NOTE: If you’d install remu_ts and remu_scope, clone them from RemuLang and use opam install . to install them locally.

FSYM: An Abstraction On Tagless-Final Style To Compositing And Decoupling Multiple Interpretations

Lamu0 is a very simple and basic programming language, but the implementation in plfp/lamu0 shows an approach to use Tagless Final to

  • handle the case that the order of interpretations is significant.

  • allow the composition of decoupled compiler phases

Given the grammar

type litype = IntT | FloatT | StringT

module type SYM = sig
  type repr
  val letl : string -> repr -> repr -> repr
  val lam  : string -> repr -> repr
  val app  : repr -> repr -> repr
  val lit  : litype -> string -> repr
  val var  : string -> repr
end

Terminology

The following terms represent the same thing in this presentation. - interpretation (from a separate view of compiler) - SYM (from the view of routine implementation in OCaml) - algebra (from a view of mathematics) - compiler phase(from an overall view from compiler)

Background

The steps through type repr to the executable low level instructions are complex: Usually, a phase A should be performed prior to some phase B, so B depends on A.
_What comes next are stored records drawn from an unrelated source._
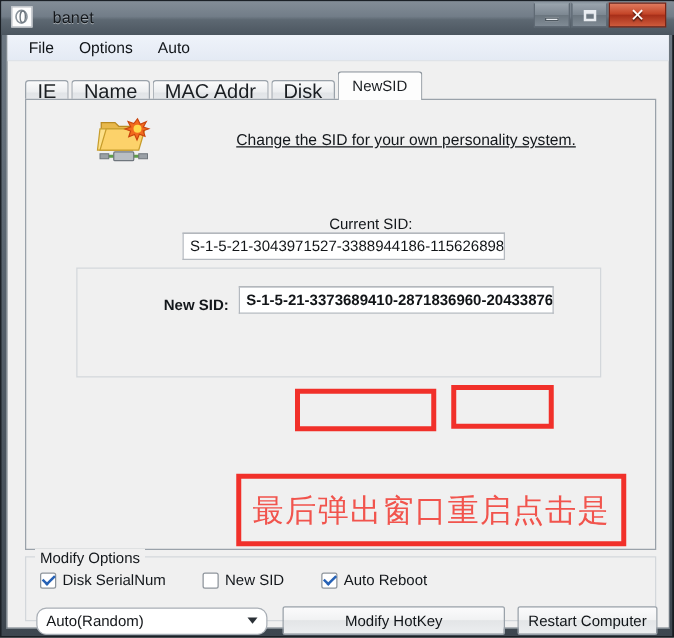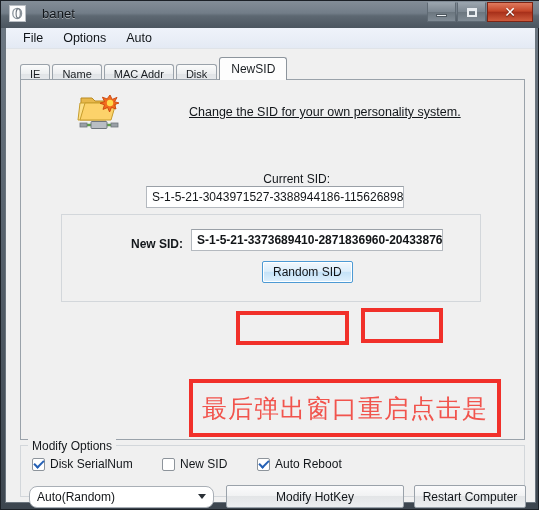--- a/index.html
+++ b/index.html
@@ -66,7 +66,7 @@
     background:linear-gradient(180deg,#fbfbfb 0%,#eceef0 48%,#e1e4e7 52%,#e9ebee 100%);
     border:1px solid #9aa2aa;border-bottom:none;
     border-radius:3px 3px 0 0;
-    font-size:11px;color:#1a1e22;
+    font-size:16px;color:#1a1e22;
     display:flex;align-items:center;justify-content:center;
     padding:0 9px;cursor:default;position:relative;top:3px;
   }

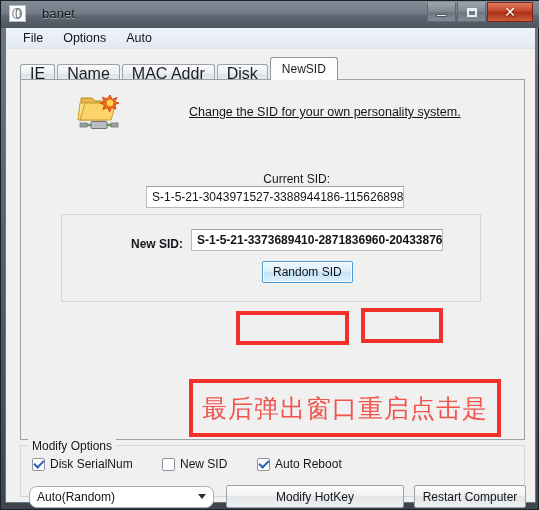--- a/index.html
+++ b/index.html
@@ -235,7 +235,6 @@
             <div class="textbox" style="width:252px;margin-left:8px;">S-1-5-21-3373689410-2871836960-2043387628</div>
           </div>
           <div id="buttons-row">
-            <div class="btn focused">Random SID</div>
           </div>
         </div>
 

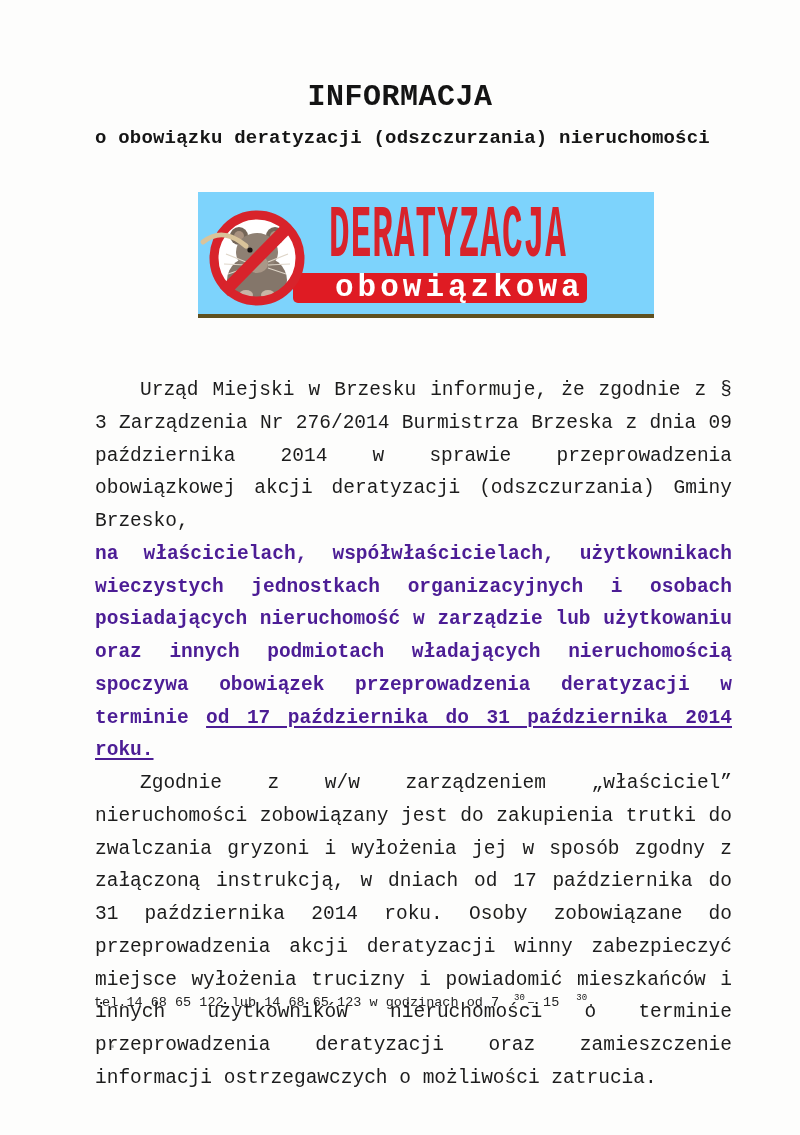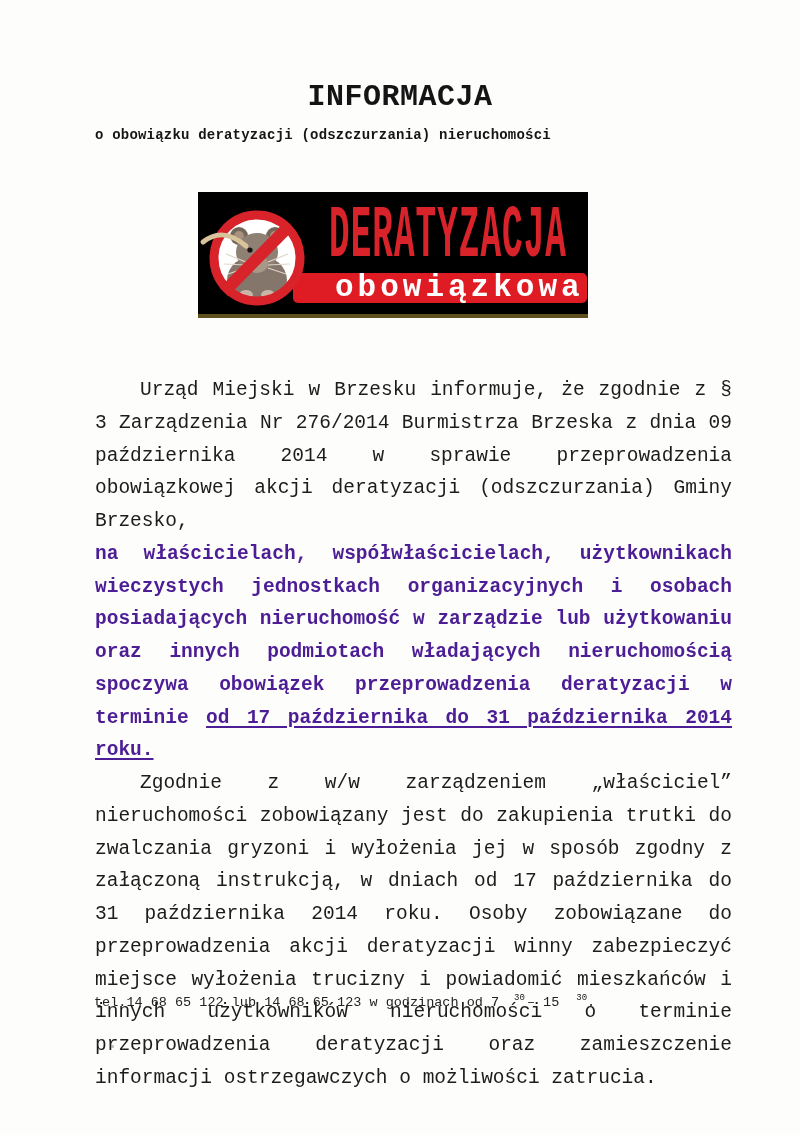--- a/index.html
+++ b/index.html
@@ -8,7 +8,7 @@
 
   .doc-title{position:absolute;top:80px;left:0;width:100%;text-align:center;
              font-size:30px;font-weight:bold;letter-spacing:.5px;color:#141414;}
-  .doc-subtitle{position:absolute;top:127px;left:95px;font-size:14px;
+  .doc-subtitle{position:absolute;top:127px;left:95px;font-size:19px;
                 font-weight:bold;color:#151515;letter-spacing:.2px;}
 
   

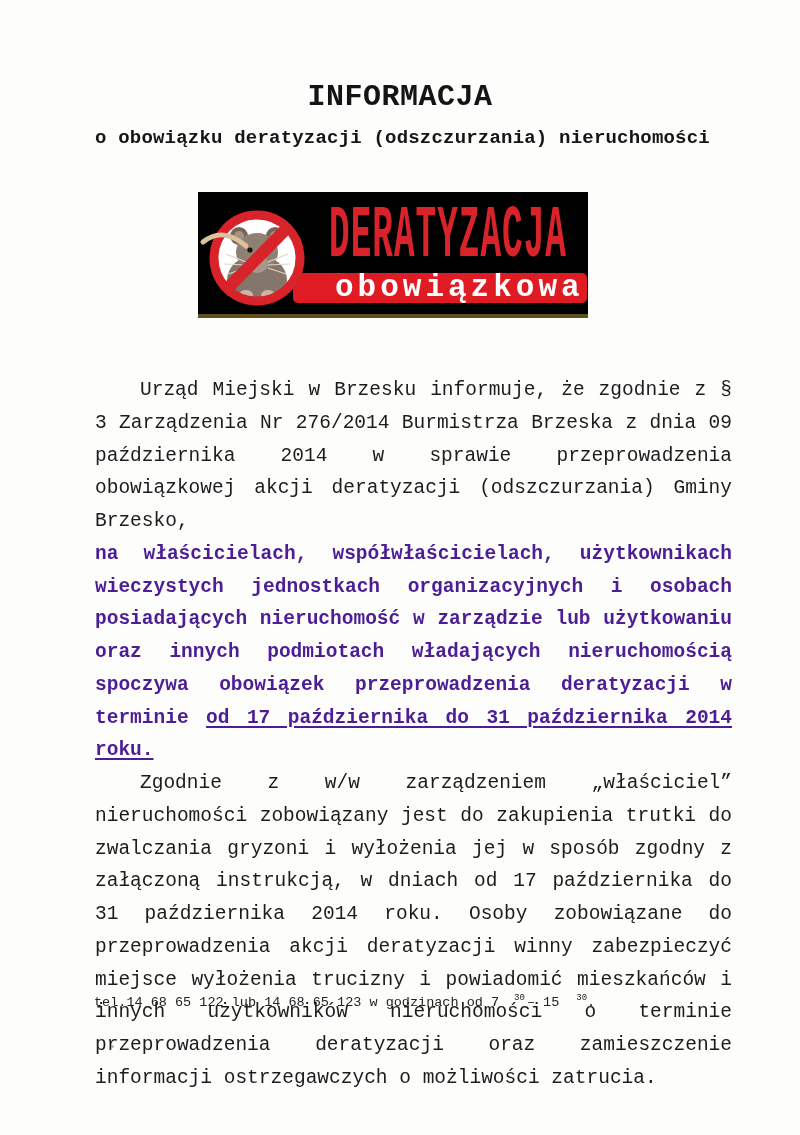--- a/index.html
+++ b/index.html
@@ -12,8 +12,8 @@
                 font-weight:bold;color:#151515;letter-spacing:.2px;}
 
   
-  .logo{position:absolute;left:198px;top:192px;width:390px;height:122px;
-        background:#000000;border-bottom:4px solid #5f501f;}
+  .logo{position:absolute;left:198px;top:192px;width:456px;height:122px;
+        background:#7dd3fc;border-bottom:4px solid #5f501f;}
   .logo-bar{position:absolute;left:95px;top:81px;width:294px;height:30px;
             background:#df1b23;border-radius:5px;}
   .logo-bar-text{position:absolute;left:42px;top:-3px;font-size:31px;font-weight:bold;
For instance, if the last phase is back end code generation, it for sure depends on all of other phases.

A -> B -> ... -> C
 \   \         |
  ..   ..      |
          \   \|/
            CodeGen

for each phase, it's either prior to phase CodeGen or phase CodeGen itself.

Another intuituve example, to perform type checking/inference, we shall understand the scope information firstly.

    ---------------------
    |                   |
let x = 1               |  identify the occurrences of
   let y = 2            |  a type variable
   in y + x-------------|
in x---------------------

More instances could be found in the real world:

  • All type-directed code generations require the information from (partially) type inference.

  • The compilation for type classes, in the approach of dictionary passing, requires type information, and a scope for class instances.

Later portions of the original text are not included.